Mechanistic Insights Into Selective Hydrogenation of Naphthalene on NiMo Alloys: A DFT‐Based Study for Catalytic Optimization

Abstract The selective hydrogenation of naphthalene to tetralin (TL) represents a pivotal process in petroleum refining. However, achieving high activity while mitigating excessive hydrogenation presents a considerable challenge.
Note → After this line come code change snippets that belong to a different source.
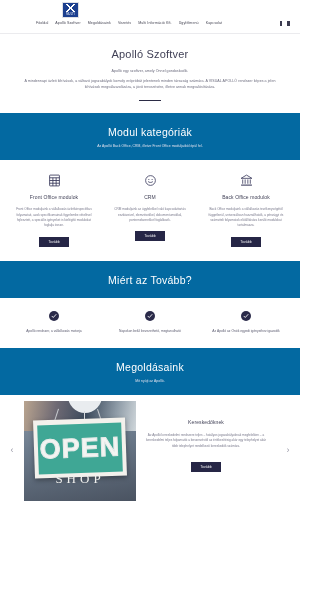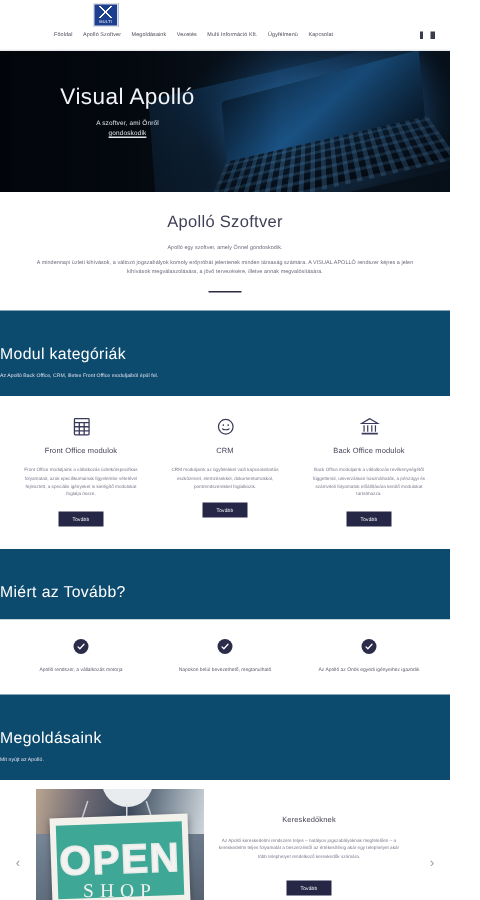"Visual Apolló" div.hero { html: <div> <div></div> <div></div> <div></div> <div></div> <div> <div>Visual Apolló</div> <div> <div>A szoftver, ami Önről</div> <u>gondoskodik</u> </div> </div> </div> -> none }
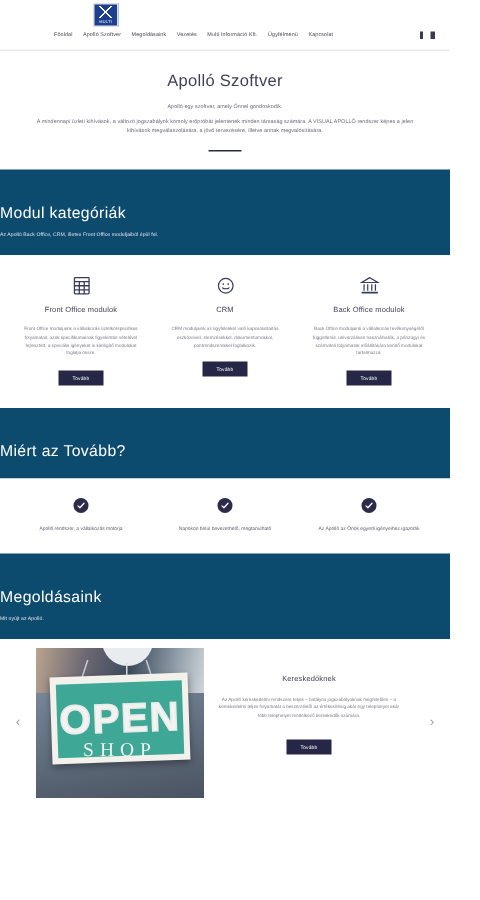"Modul kategóriák" .band { background: #0c4a6e -> #0369a1; padding: 23px 0 12px -> 13px 0 12px; text-align: left -> center }
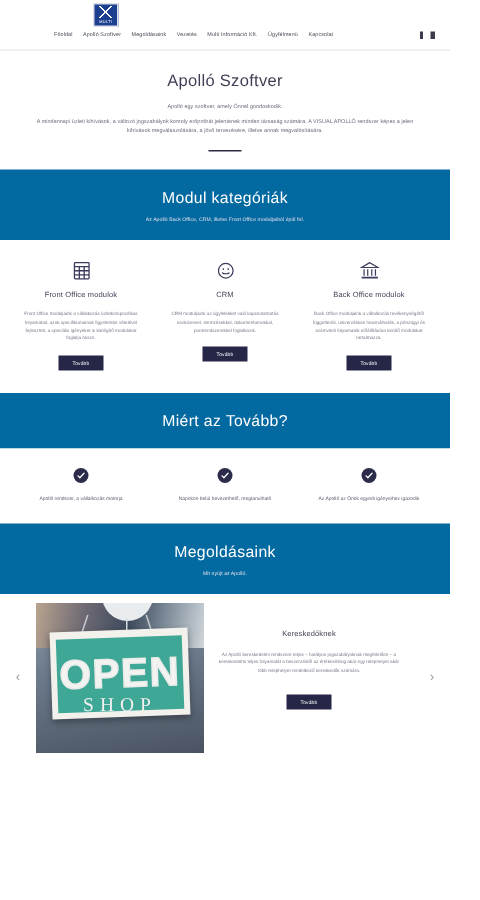"SHOP" .si-shop { bottom: 24px -> 14px }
In this study, density functional theory (DFT) is used to systematically evaluate the catalytic performance of nickel–molybdenum (NiMo) alloys with varying stoichiometric ratios. By establishing a thermodynamic stability criterion, the hydrogenation pathway on the surface of the catalyst is elucidated. Mechanistic analysis reveals that Mo doping enhances catalytic efficacy through dual electronic modulation: 1) a downshifted Ni d‐band center facilitates hydrogen desorption, and 2) intensified π‐d orbital interactions between naphthalene molecules and metallic surfaces promote its activation. The Ni 3 Mo 2 catalyst, recognized as the most effective, exhibits superior hydrogenation activity, with a rate constant of 1.76 × 10 6 s −1 , and high TL selectivity, indicated by an adsorption energy difference of 1.03 eV between naphthalene and TL. These values markedly exceed those of pure Ni (rate constant: 4.15 × 10 4 s −1 ; adsorption energy difference: 0.62 eV). These findings establish key theoretical foundations for designing efficient transition metal catalysts and understanding of aromatic hydrogenation mechanisms, thereby providing guidance for the development of industrial catalysts.